The output will look as follows:

do Up on This do Down on This
do Up on That do Down on That
do Up on TheOther do Down on TheOther

Visitors in ASM:
ASM uses the visitor pattern. “Objects” or “Acceptors” include the ClassReader class and the MethodNode class. Visitor interfaces include ClassVisitor, AnnotationVisitor, FieldVisitor, and MethodVisitor.
The accept() method belongs to the MethodNode class and has the following signatures:

void accept(ClassVisitor cv)

void accept(MethodVisitor mv)

The visit() method and it’s family of other methods such as visitField() etc. are part of the ClassVisitor class and have the following signatures:

void visit(int version, int access, String name, String signature, String superName, String[] interfaces)

AnnotationVisitor visitAnnotation(String desc, boolean visible)

void visitAttribute(Attribute attr)

void visitEnd()

FieldVisitor visitField(int access, String name, String desc, String signature, Object value)

void visitInnerClass(String name, String outerName, String innerName, int access)

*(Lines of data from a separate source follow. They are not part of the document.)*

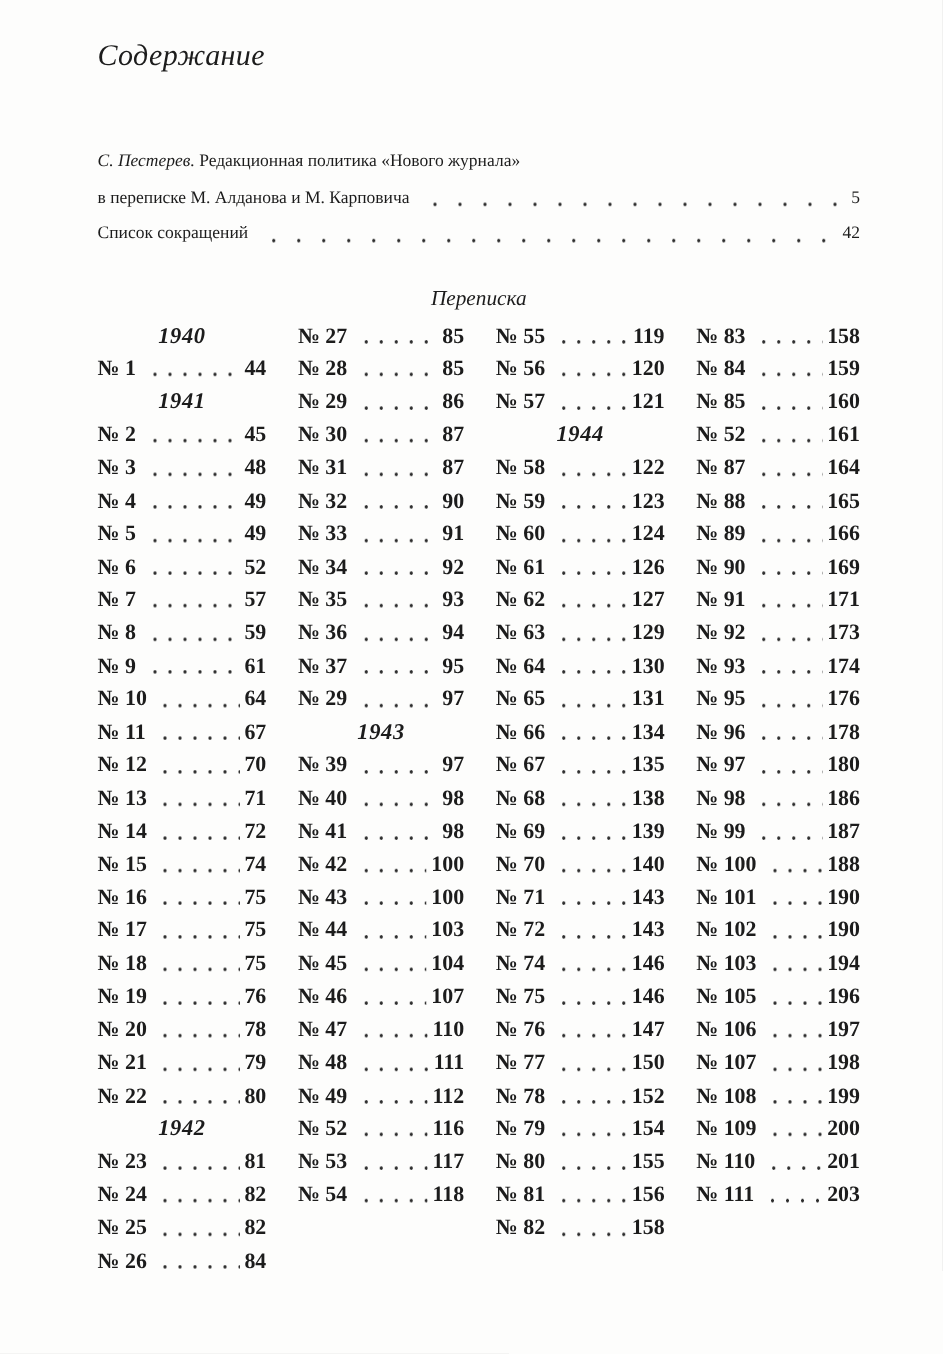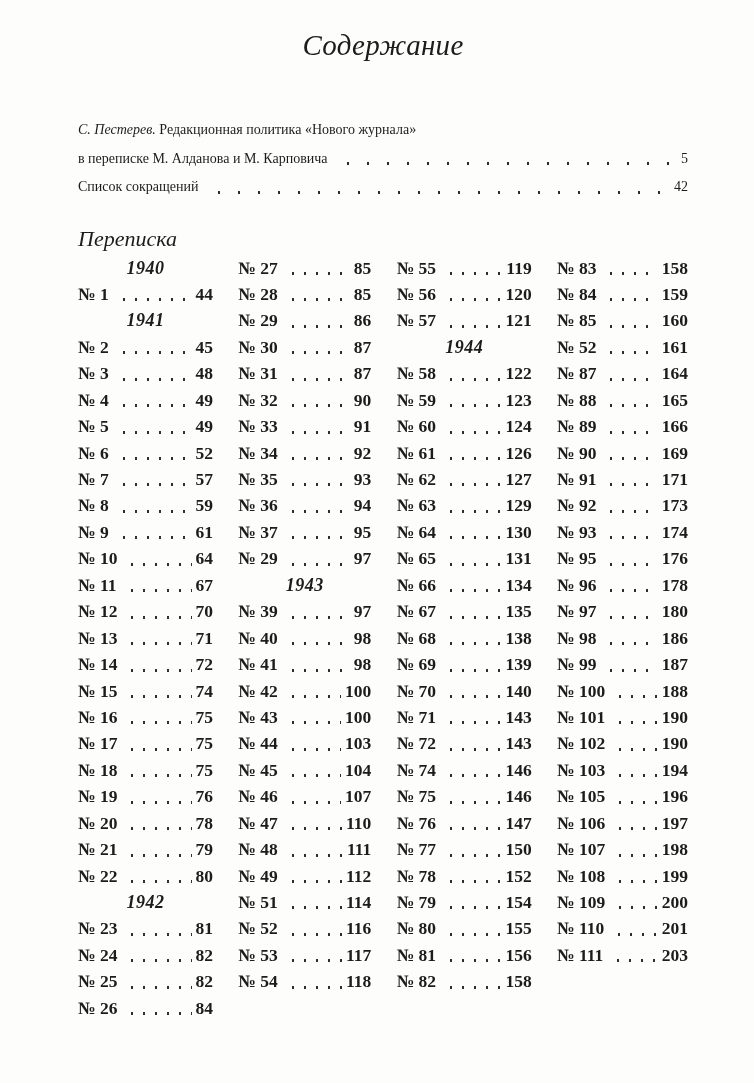--- a/index.html
+++ b/index.html
@@ -10,25 +10,25 @@
     margin: 0 auto;
     background: #fdfdfc;
     color: #1c1c1c;
     font-family: "Liberation Serif", "DejaVu Serif", serif;
     overflow: hidden;
     box-sizing: border-box;
     padding: 0 66px 0 78px;
   }
   .title {
     margin: 28px 0 16px 0;
-    font-size: 29px;
+    font-size: 24px;
     line-height: 34px;
     font-style: italic;
     font-weight: normal;
-    text-align: center;
+    text-align: left;
     letter-spacing: 0.3px;
   }
   .intro {
     margin-top: 54px;
     font-size: 14px;
     line-height: 28.5px;
   }
   .leader-row { display: flex; align-items: baseline; }
   .it { font-style: italic; }
   .dots {
@@ -38,25 +38,25 @@
     margin: 0 6px 7px 8px;
     background-image: radial-gradient(circle, #2e2e2e 1.15px, rgba(0,0,0,0) 1.5px);
     background-size: 12px 3px;
     background-repeat: repeat-x;
     background-position: 2px 0;
   }
   .intro .dots { background-size: 20px 3px; margin-bottom: 8px; }
   .pg { white-space: nowrap; }
   .section {
     margin: 24px 0 0 0;
-    font-size: 22px;
+    font-size: 17px;
     line-height: 26px;
     font-style: italic;
     font-weight: normal;
-    text-align: left;
+    text-align: center;
   }
   .columns {
     margin-top: 3px;
     display: grid;
     grid-template-columns: 135px 133px 135px 131px;
     justify-content: space-between;
     width: 100%;
     font-weight: bold;
   }
   .col { font-size: 17.5px; }
@@ -348,25 +348,20 @@
           <span class="lbl">№ 48</span>
           <span class="dots"></span>
           <span class="pg">111</span>
         </div>
         <div class="row">
           <span class="lbl">№ 49</span>
           <span class="dots"></span>
           <span class="pg">112</span>
         </div>
         <div class="row">
-          <span class="lbl">№ 51</span>
-          <span class="dots"></span>
-          <span class="pg">114</span>
-        </div>
-        <div class="row">
           <span class="lbl">№ 52</span>
           <span class="dots"></span>
           <span class="pg">116</span>
         </div>
         <div class="row">
           <span class="lbl">№ 53</span>
           <span class="dots"></span>
           <span class="pg">117</span>
         </div>
         <div class="row">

MethodVisitor visitMethod(int access, String name, String desc, String signature, String[] exceptions)

void visitOuterClass(String owner, String name, String desc)

void visitSource(String source, String debug)

Part 3: Call Trace Instrumentation
In this section we will implement a call trace instrumentation using ASM. The instrumented code will log each method call and return. The output log could easily be parsed into a Calling Context Tree.
Setting Up
For this tutorial, you will need to have the Java Development Kit (JDK) and Apache ant installed. The code for this tutorial is available here. To follow along, first download the ASM 5.0.3 binary distribution and tutorial code. Unzip both, and copy asm-all-5.0.3.jar into the tutorial folder:

$ unzip ASM-tutorial.zip
$ unzip asm-5.0.3-bin.zip
$ cp asm-5.0.3/lib/all/asm-all-5.0.3.jar ASM-tutorial/

Hello ASM: Copying Class Files

Our first ASM program will simply make a copy of a .class file. This will introduce us to the ASM boilerplate, and serve as a template we can reuse later for more interesting instrumentation. Here’s what Copy.java looks like:

import java.io.FileInputStream;
import java.io.FileOutputStream;

import org.objectweb.asm.ClassReader;
import org.objectweb.asm.ClassWriter;

public class Copy {
public static void main(final String args[]) throws Exception {
FileInputStream is = new FileInputStream(args[0]);

    ClassReader cr = new ClassReader(is);
    ClassWriter cw = new ClassWriter(ClassWriter.COMPUTE_FRAMES);
    cr.accept(cw, 0);

    FileOutputStream fos = new FileOutputStream(args[1]);
    fos.write(cw.toByteArray());
    fos.close();
}

}

The Copy program takes two command-line arguments: args[0] is the name of the .class file to copy from, args[1] is the name of the .class file to copy to.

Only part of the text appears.